The present study also has limitations. The attendance rate in the Oslo Health Studies was only about 50%, which could introduce selection bias [14], but there were minor variations in attendance rates between the different ethnic groups, and subjects with low socioeconomic status were under-represented in all groups. Thus, the prevalence of unfavorable metabolic factors is more likely to be under-estimated than over-estimated [45]. Blood samples were not collected in a fasting state, but adjustment for time since last meal did not change our estimates. Previous studies suggest that the lower breast cancer incidence in south Asian immigrants may be due to reduced utilization of Norwegian healthcare services, including mammographic screening [46], and one may propose that these women are also more prone to nonattendance in public screening programs [14]. Consequently, our cohort may include the more socially and culturally westernized ethnic minority women.
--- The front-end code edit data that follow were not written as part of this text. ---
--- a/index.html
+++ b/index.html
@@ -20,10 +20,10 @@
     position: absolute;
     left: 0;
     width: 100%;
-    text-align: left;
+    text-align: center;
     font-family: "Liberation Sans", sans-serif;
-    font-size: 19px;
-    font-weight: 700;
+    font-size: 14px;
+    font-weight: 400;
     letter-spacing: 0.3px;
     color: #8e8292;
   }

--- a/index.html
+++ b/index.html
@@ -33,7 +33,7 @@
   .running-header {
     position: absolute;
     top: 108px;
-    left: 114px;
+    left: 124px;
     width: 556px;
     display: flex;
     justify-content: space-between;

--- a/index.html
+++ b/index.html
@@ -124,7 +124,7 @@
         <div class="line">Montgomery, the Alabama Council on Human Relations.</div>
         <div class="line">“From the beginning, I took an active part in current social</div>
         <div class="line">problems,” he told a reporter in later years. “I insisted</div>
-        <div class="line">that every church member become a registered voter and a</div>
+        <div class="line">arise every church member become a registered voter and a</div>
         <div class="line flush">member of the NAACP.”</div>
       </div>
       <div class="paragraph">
The low number of breast cancer cases among the ethnic minority women limited the possibility of performing stratified analyses by i.e., menopausal status and breast cancer subtype, and survival analyses by ethnicity.

In conclusion, our results support the importance of metabolic factors when balancing breast cancer prevention and disease management among non-western women migrating from a breast cancer low-incidence to a high-incidence country. Our observation prompts more and larger studies, including immigrant women in western countries, to improve and tailor personal lifestyle advice to prevent breast cancer development and optimize breast cancer treatment.
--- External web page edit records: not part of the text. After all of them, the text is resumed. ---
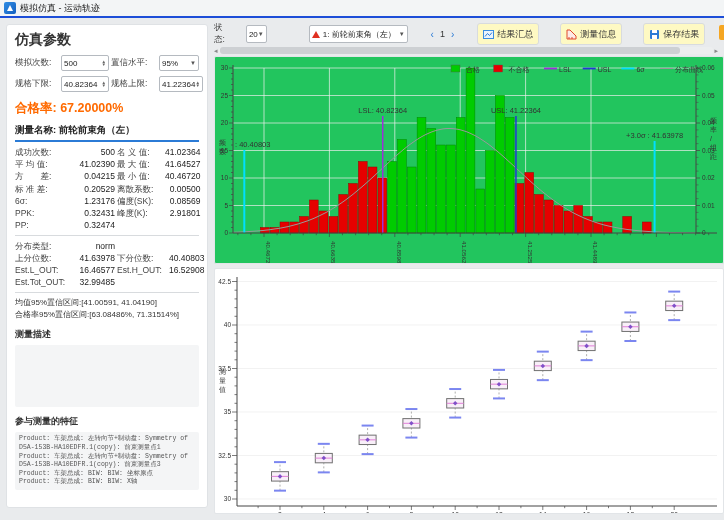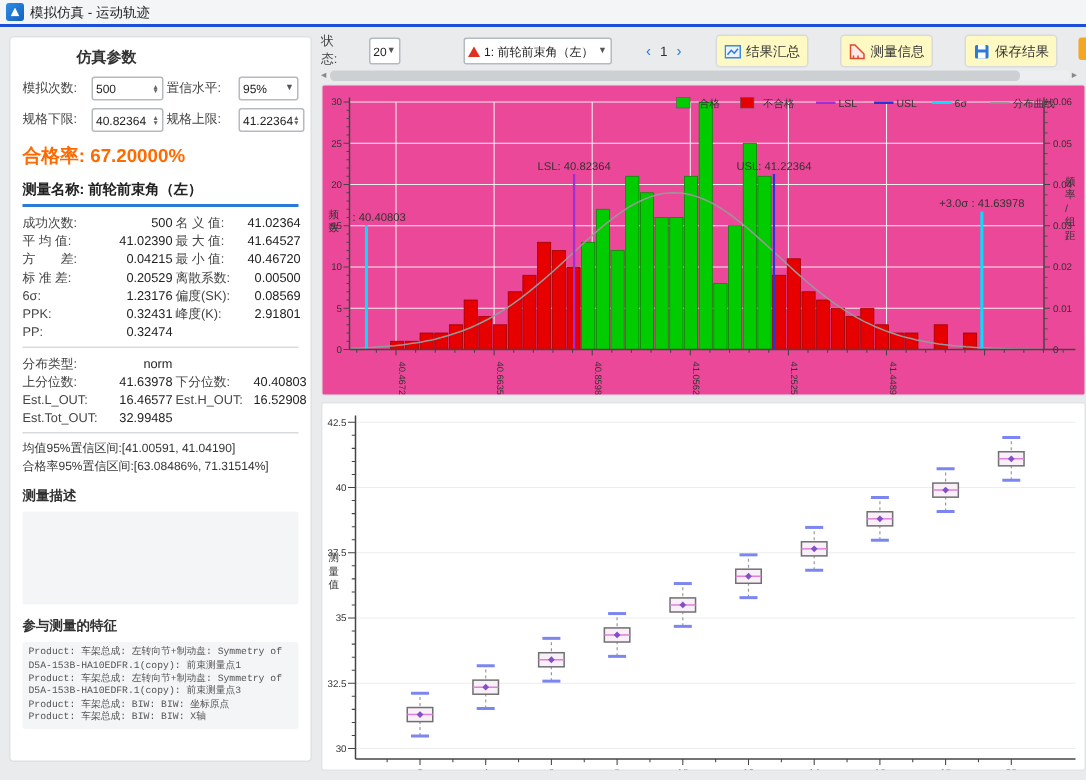--- a/index.html
+++ b/index.html
@@ -15,7 +15,7 @@
   
   .left-panel{position:absolute;left:6px;top:24px;width:202px;height:484px;background:#fff;
     border:1px solid #dfe2e5;border-radius:3px;padding:6px 8px;box-sizing:border-box;font-size:9px;}
-  .panel-title{font-size:10px;font-weight:bold;color:#333;margin-bottom:6px;margin-left:36px;}
+  .panel-title{font-size:14px;font-weight:bold;color:#333;margin-bottom:6px;}
   .param-row{display:grid;grid-template-columns:44px 48px 46px 1fr;align-items:center;column-gap:2px;margin-bottom:5px;}
   .param-label{color:#444;font-size:8.5px;}
   .ctl{height:14px;background:#fff;border:1px solid #b5bac0;border-radius:2px;display:flex;

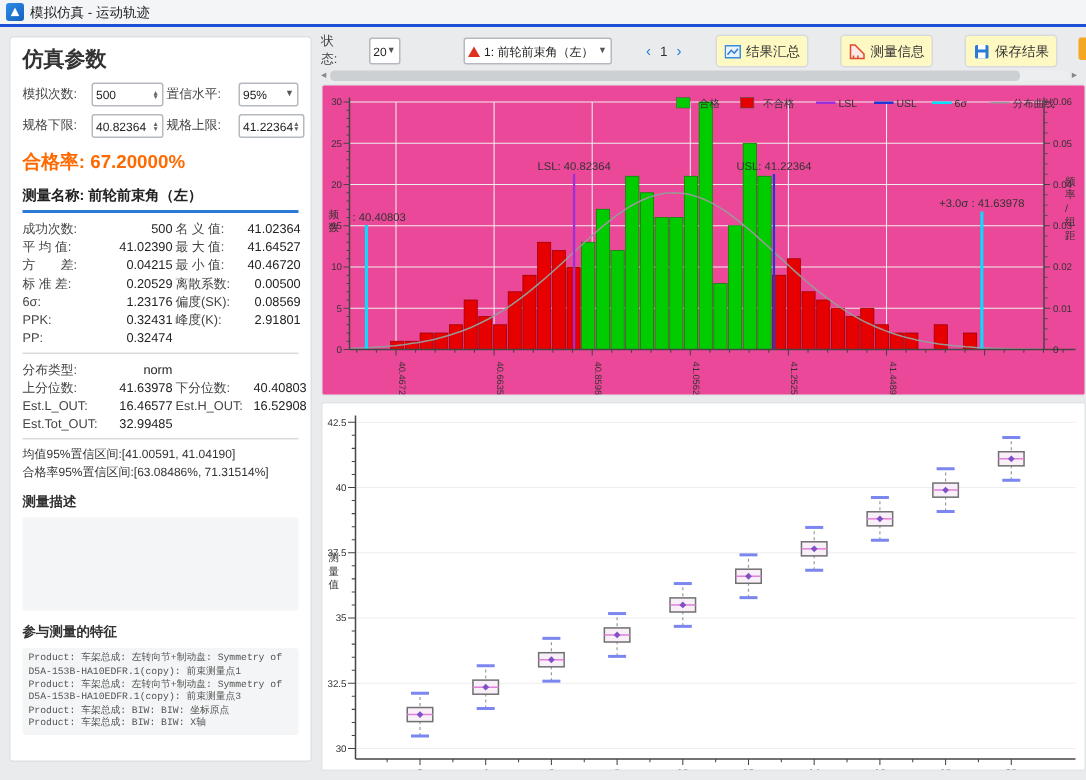--- a/index.html
+++ b/index.html
@@ -61,7 +61,7 @@
   .hs-track{position:relative;flex:1;height:7px;background:#eceeef;border-radius:3px;}
   .hs-thumb{position:absolute;left:1px;top:0;width:93%;height:7px;background:#cdd0d3;border-radius:3px;}
   
-  .hist-card{position:absolute;left:214px;top:56px;width:510px;height:208px;background:#ec4899;
+  .hist-card{position:absolute;left:214px;top:56px;width:510px;height:208px;background:#22c55e;
     border:1px solid #e2e5e8;border-radius:2px;box-sizing:border-box;}
   .box-card{position:absolute;left:214px;top:268px;width:510px;height:246px;background:#fff;
     border:1px solid #e2e5e8;border-radius:2px;box-sizing:border-box;}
Ethics approval and consent to participate

All the participants of the Oslo Health Studies have given their written consent. The Norwegian Data Inspectorate has approved the Oslo Health Studies, the Regional Committee for Medical Research Ethics has evaluated it, and it has been conducted in full accordance with the World Medical Association Declaration of Helsinki. The Oslo Ethnic Breast Cancer Study includes information from medical records and information obtained in the Oslo Health studies, and has been approved by the Regional Committee for Medical and Health Research Ethics (2016/990).

Author contributions

TL, JBR and IT conceived of the study. HF and TL abstracted clinical and histopathological data from medical charts. TL performed the statistical analysis and drafted the manuscript. EW contributed with clinical expertise. AKJ, MBV, JBR and IT contributed to interpretation of the data and revised the manuscript critically for important intellectual content. All authors read and approved the final manuscript.

Acknowledgement

We gratefully acknowledge the invaluable contribution of the Norwegian Institute of Public Health in conducting and retrieving the data for the Oslo Health Studies. The study has used data from the Cancer Registry of Norway; the interpretation and reporting of these data are the sole responsibility of the authors, and no endorsement by the Cancer Registry of Norway is intended nor should be inferred.

Disclosure statement

No potential conflict of interest was reported by the author(s).

Data availability

The data that support the findings of this study are available on request from the corresponding author. The data are not publicly available due to privacy or ethical restrictions.

Additional information

Funding

This work was supported by The Norwegian Extra Foundation for Health and Rehabilitation [2013/FOM 5628], Norwegian Cancer Society [2012/2/0054]. The funding sources had no involvement in the study design, in the collection, analysis and interpretation of data; in the writing of the manuscript; or in the decision to submit the manuscript for publication.